(Problem description) The lines to repeat are those below from the one containing "text: PL-0308-12-8802 ->" down to the one containing "font-size: 11px ->", both included; reproduce them exactly and nothing else.

(Task inputs)
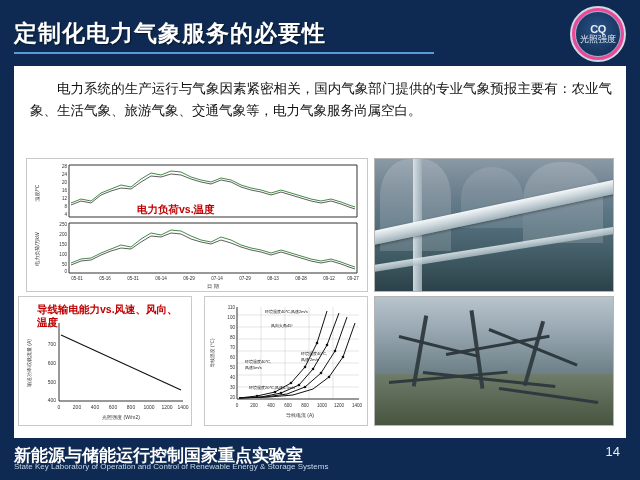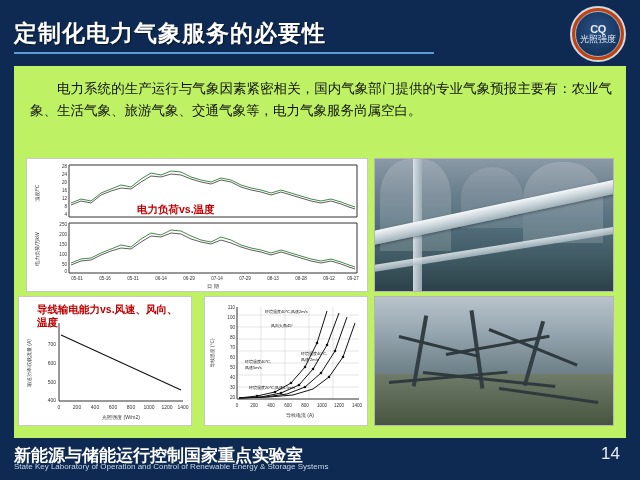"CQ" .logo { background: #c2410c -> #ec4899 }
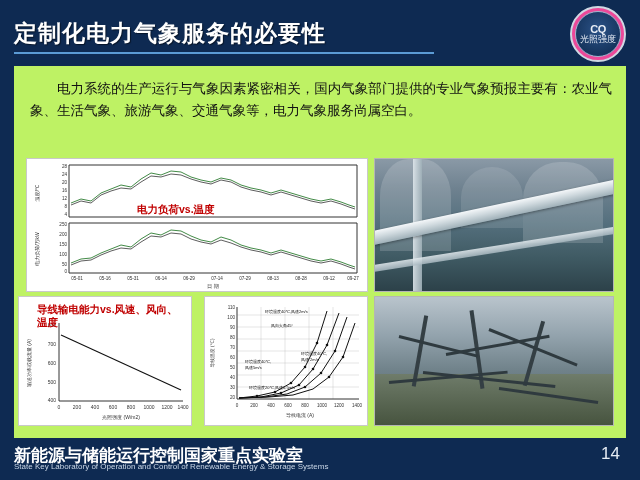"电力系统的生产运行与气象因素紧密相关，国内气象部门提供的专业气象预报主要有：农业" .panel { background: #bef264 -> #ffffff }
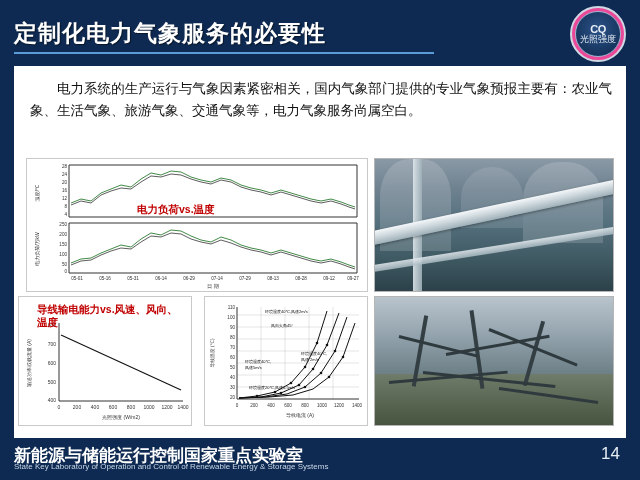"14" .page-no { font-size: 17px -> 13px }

--

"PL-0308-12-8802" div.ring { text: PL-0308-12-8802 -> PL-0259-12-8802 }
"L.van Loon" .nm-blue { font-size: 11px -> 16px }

(Result of this task)
"PL-0308-12-8802" div.ring { text: PL-0308-12-8802 -> PL-0259-12-8802 }
"L.van Loon" .nm-blue { font-size: 11px -> 16px }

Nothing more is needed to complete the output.